MATERIAL SHOWN:

——————————

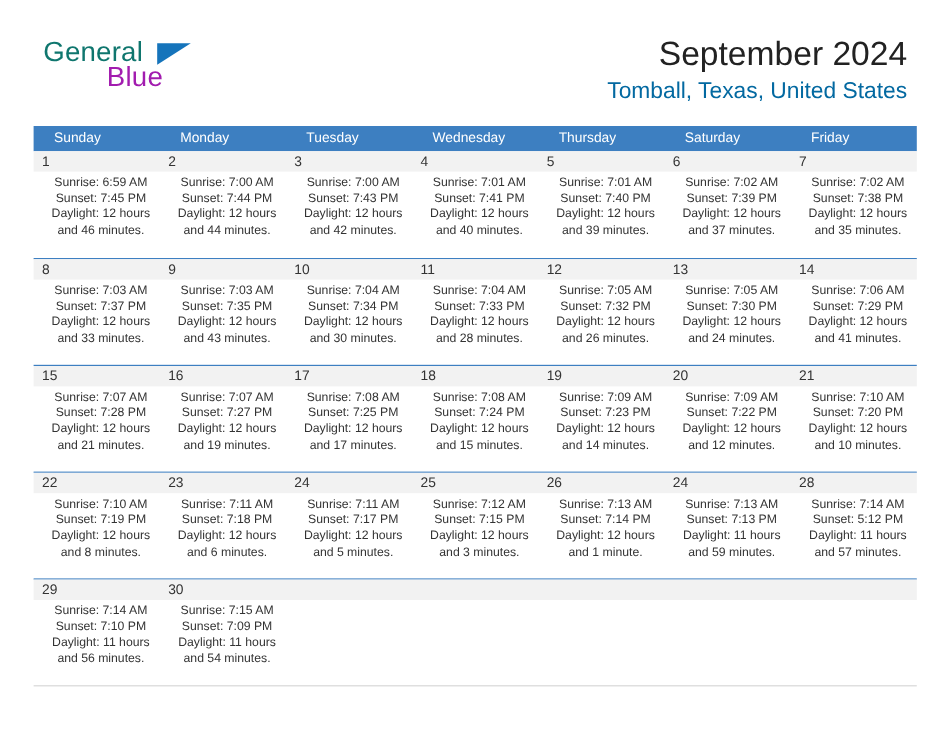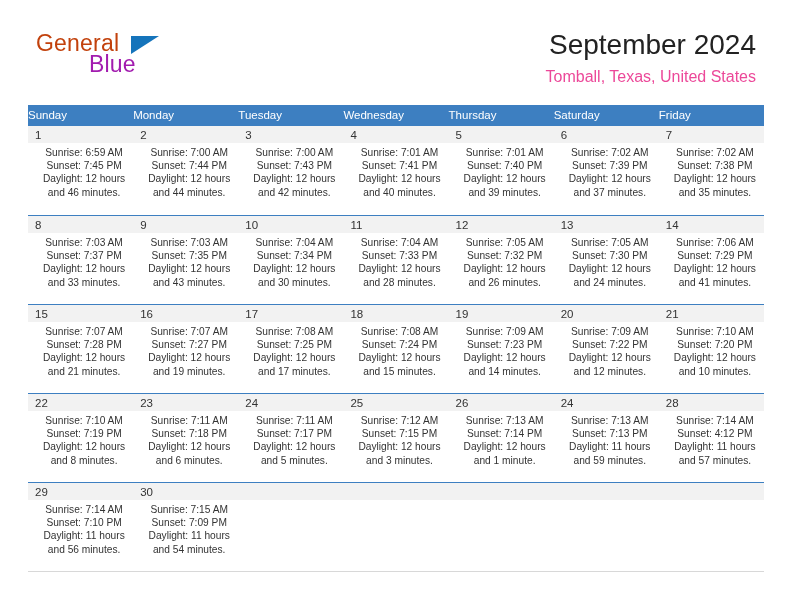"General" .logo-general { color: #c2410c -> #0f766e }
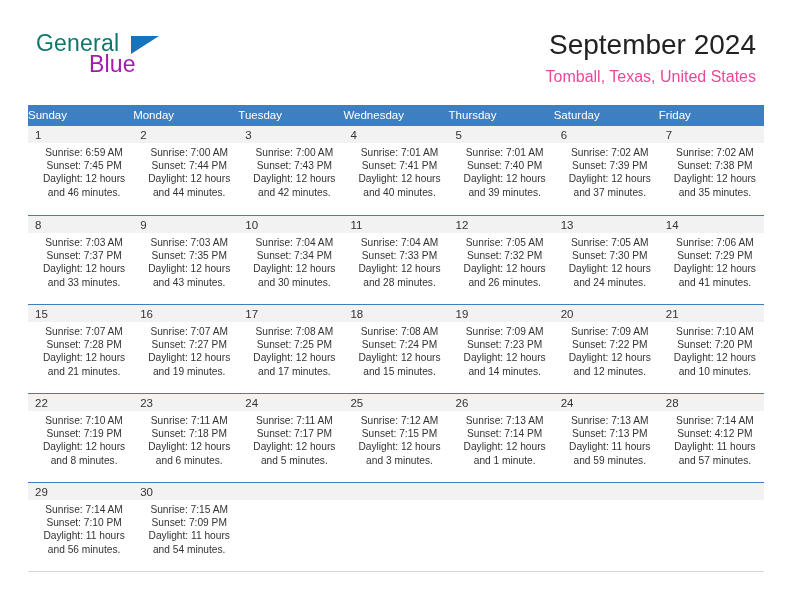"Tomball, Texas, United States" .cal-subtitle { color: #ec4899 -> #0369a1; font-size: 16px -> 19px }
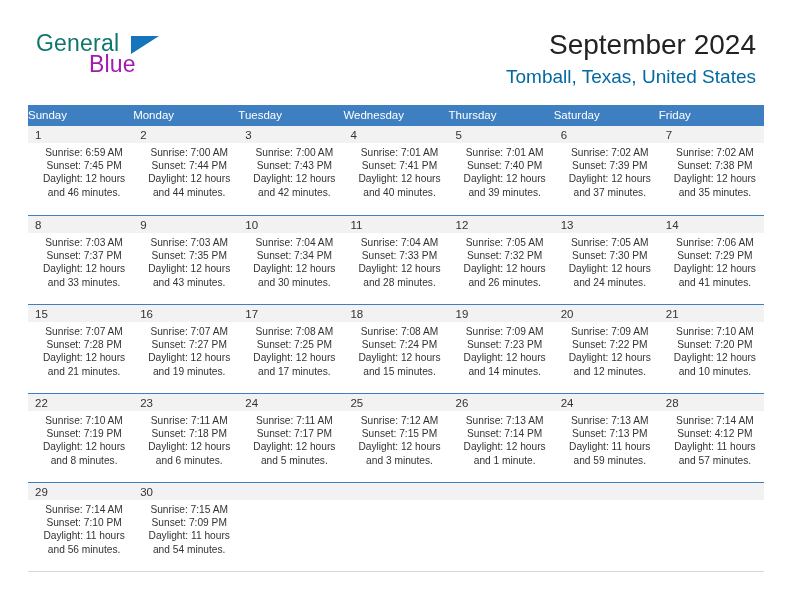"Sunday" .weekday { padding-left: 0 -> 17px }
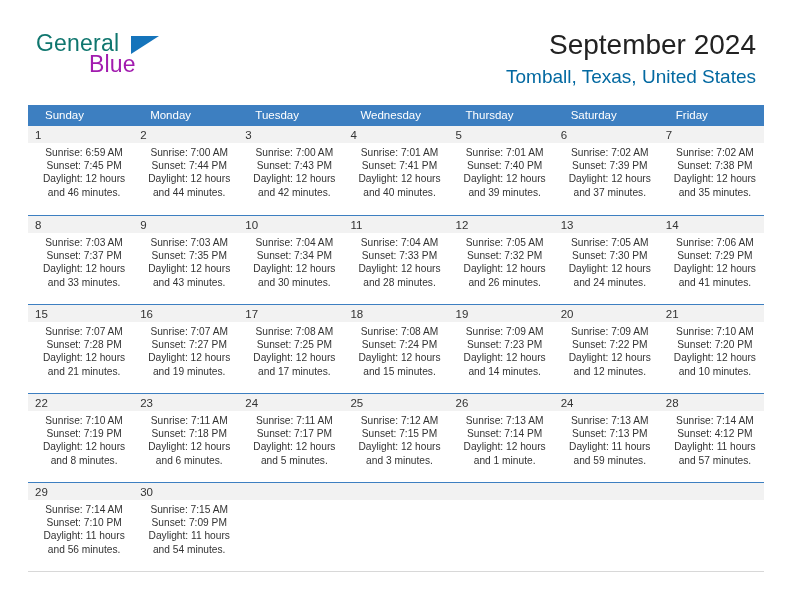"Sunset: 4:12 PM" div { text: 4:12 -> 5:12 }
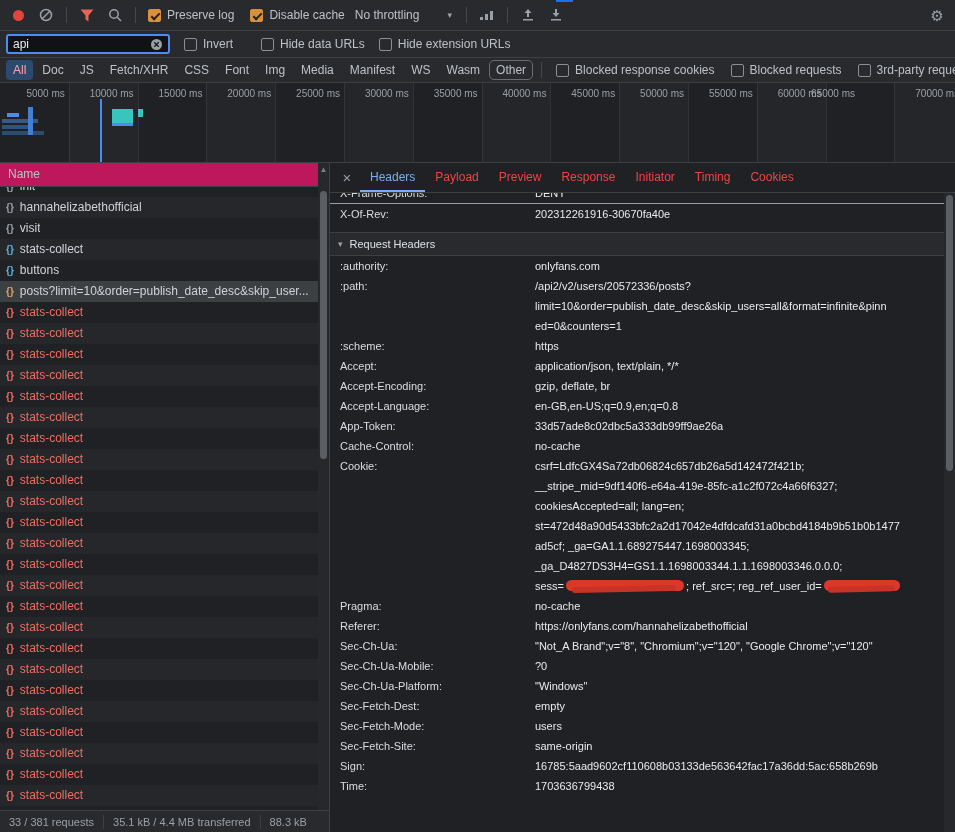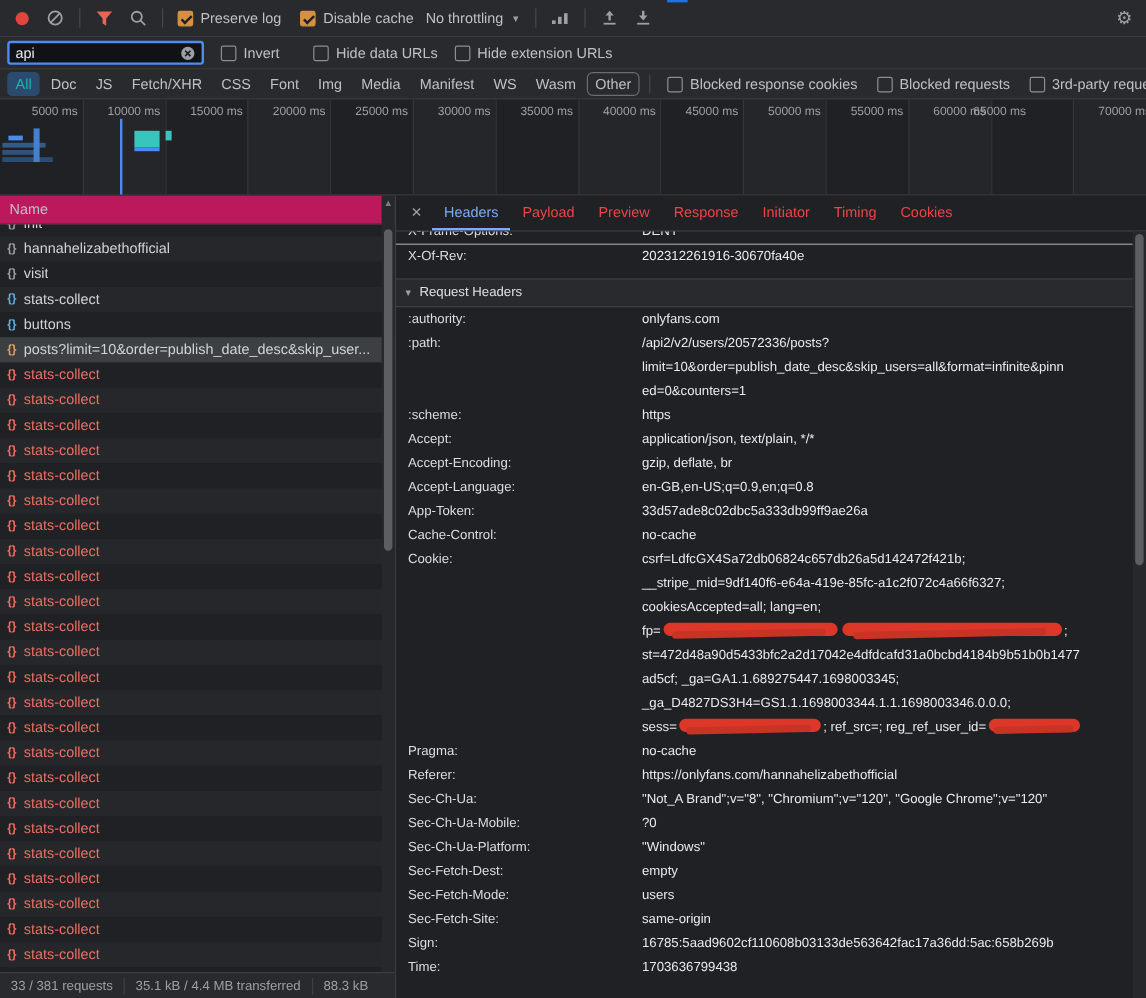"No throttling" .select { gap: 8px -> 28px }
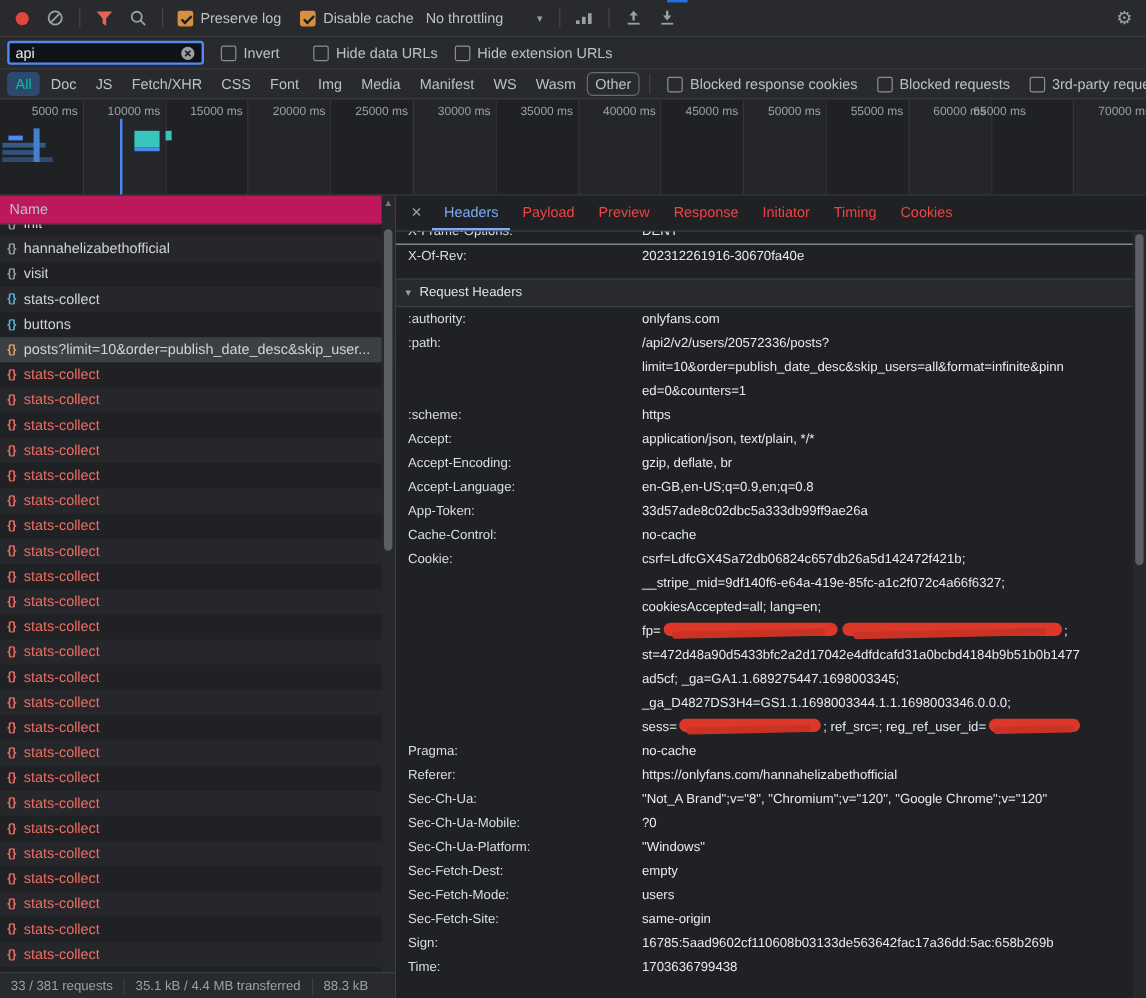"All" .chip.selected { color: #14b8a6 -> #fca5a5 }
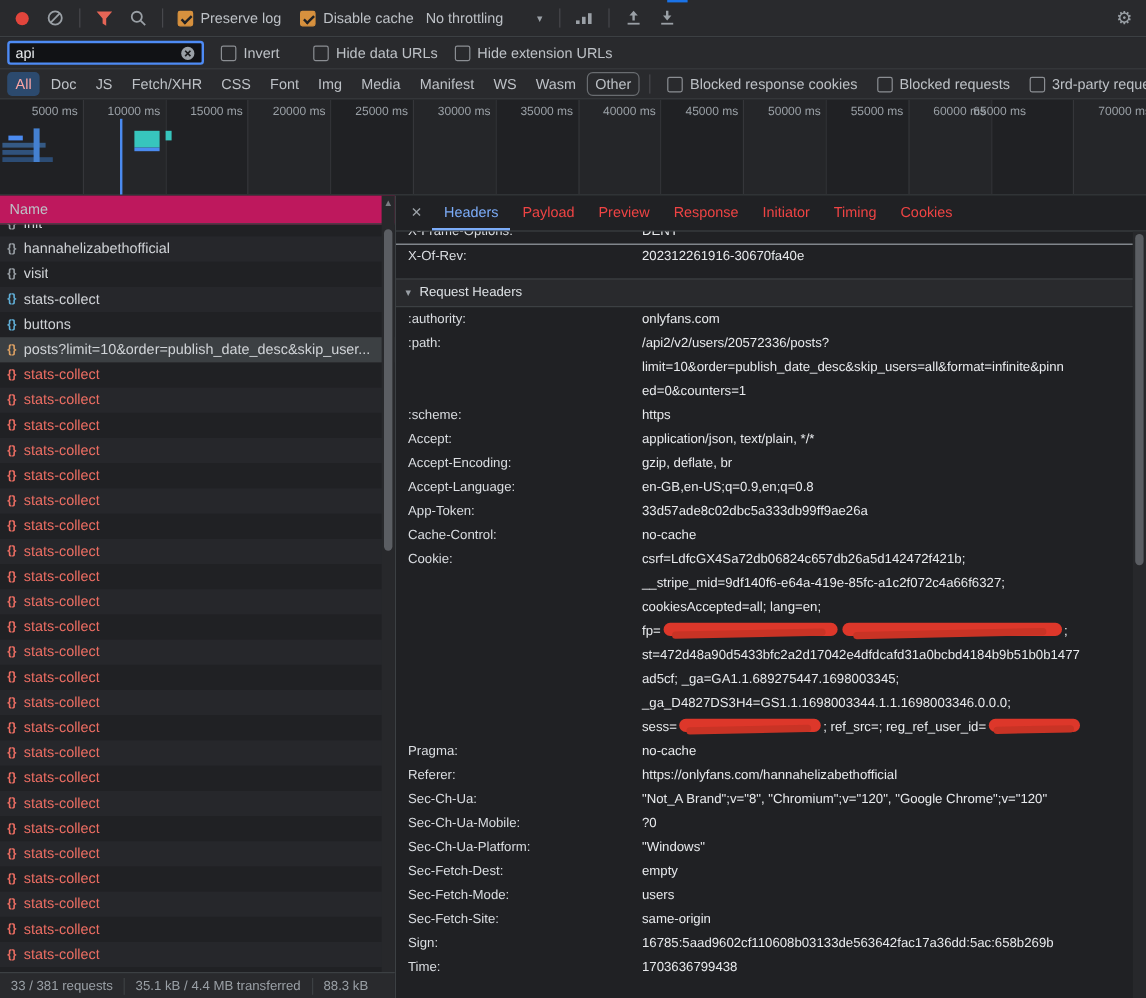"fp= ;" div.vline { html: <div><span>fp=</span><span></span><span></span><span>;</span></div> -> none }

——————————

AIM OF THE EXERCISE: The lines from the one holding "gap: 8px ->" through the end of the entries are to be transcribed exactly, both ends included, with the pictures left out.

EXERCISE SOLUTION:
"No throttling" .select { gap: 8px -> 28px }
"All" .chip.selected { color: #14b8a6 -> #fca5a5 }
"fp= ;" div.vline { html: <div><span>fp=</span><span></span><span></span><span>;</span></div> -> none }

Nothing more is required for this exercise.